### Exercise objective
Retyping the records exactly is the whole task.

### Data in this exercise
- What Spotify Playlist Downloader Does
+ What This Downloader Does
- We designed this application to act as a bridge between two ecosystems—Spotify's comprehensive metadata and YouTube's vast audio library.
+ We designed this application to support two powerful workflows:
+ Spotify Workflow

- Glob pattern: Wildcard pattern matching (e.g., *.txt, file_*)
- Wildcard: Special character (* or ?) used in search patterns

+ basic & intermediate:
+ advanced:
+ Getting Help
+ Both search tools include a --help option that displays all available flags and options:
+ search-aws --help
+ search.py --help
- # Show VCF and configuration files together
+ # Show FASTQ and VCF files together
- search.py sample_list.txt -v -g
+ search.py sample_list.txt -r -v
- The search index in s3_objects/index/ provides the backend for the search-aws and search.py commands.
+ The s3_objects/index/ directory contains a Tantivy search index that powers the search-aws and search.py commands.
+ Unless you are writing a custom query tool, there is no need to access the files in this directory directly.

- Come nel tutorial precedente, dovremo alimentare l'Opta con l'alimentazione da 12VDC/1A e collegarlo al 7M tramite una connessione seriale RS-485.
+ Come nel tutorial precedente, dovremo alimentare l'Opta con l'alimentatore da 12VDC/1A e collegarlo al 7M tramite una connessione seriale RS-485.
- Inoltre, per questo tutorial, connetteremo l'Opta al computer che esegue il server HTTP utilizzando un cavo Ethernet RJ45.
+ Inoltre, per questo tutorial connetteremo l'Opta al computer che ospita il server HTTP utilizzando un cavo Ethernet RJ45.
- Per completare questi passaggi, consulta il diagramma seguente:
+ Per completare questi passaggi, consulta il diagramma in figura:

### Response area
- What Spotify Playlist Downloader Does
+ What This Downloader Does
- We designed this application to act as a bridge between two ecosystems—Spotify's comprehensive metadata and YouTube's vast audio library.
+ We designed this application to support two powerful workflows:
+ Spotify Workflow

- Glob pattern: Wildcard pattern matching (e.g., *.txt, file_*)
- Wildcard: Special character (* or ?) used in search patterns

+ basic & intermediate:
+ advanced:
+ Getting Help
+ Both search tools include a --help option that displays all available flags and options:
+ search-aws --help
+ search.py --help
- # Show VCF and configuration files together
+ # Show FASTQ and VCF files together
- search.py sample_list.txt -v -g
+ search.py sample_list.txt -r -v
- The search index in s3_objects/index/ provides the backend for the search-aws and search.py commands.
+ The s3_objects/index/ directory contains a Tantivy search index that powers the search-aws and search.py commands.
+ Unless you are writing a custom query tool, there is no need to access the files in this directory directly.

- Come nel tutorial precedente, dovremo alimentare l'Opta con l'alimentazione da 12VDC/1A e collegarlo al 7M tramite una connessione seriale RS-485.
+ Come nel tutorial precedente, dovremo alimentare l'Opta con l'alimentatore da 12VDC/1A e collegarlo al 7M tramite una connessione seriale RS-485.
- Inoltre, per questo tutorial, connetteremo l'Opta al computer che esegue il server HTTP utilizzando un cavo Ethernet RJ45.
+ Inoltre, per questo tutorial connetteremo l'Opta al computer che ospita il server HTTP utilizzando un cavo Ethernet RJ45.
- Per completare questi passaggi, consulta il diagramma seguente:
+ Per completare questi passaggi, consulta il diagramma in figura:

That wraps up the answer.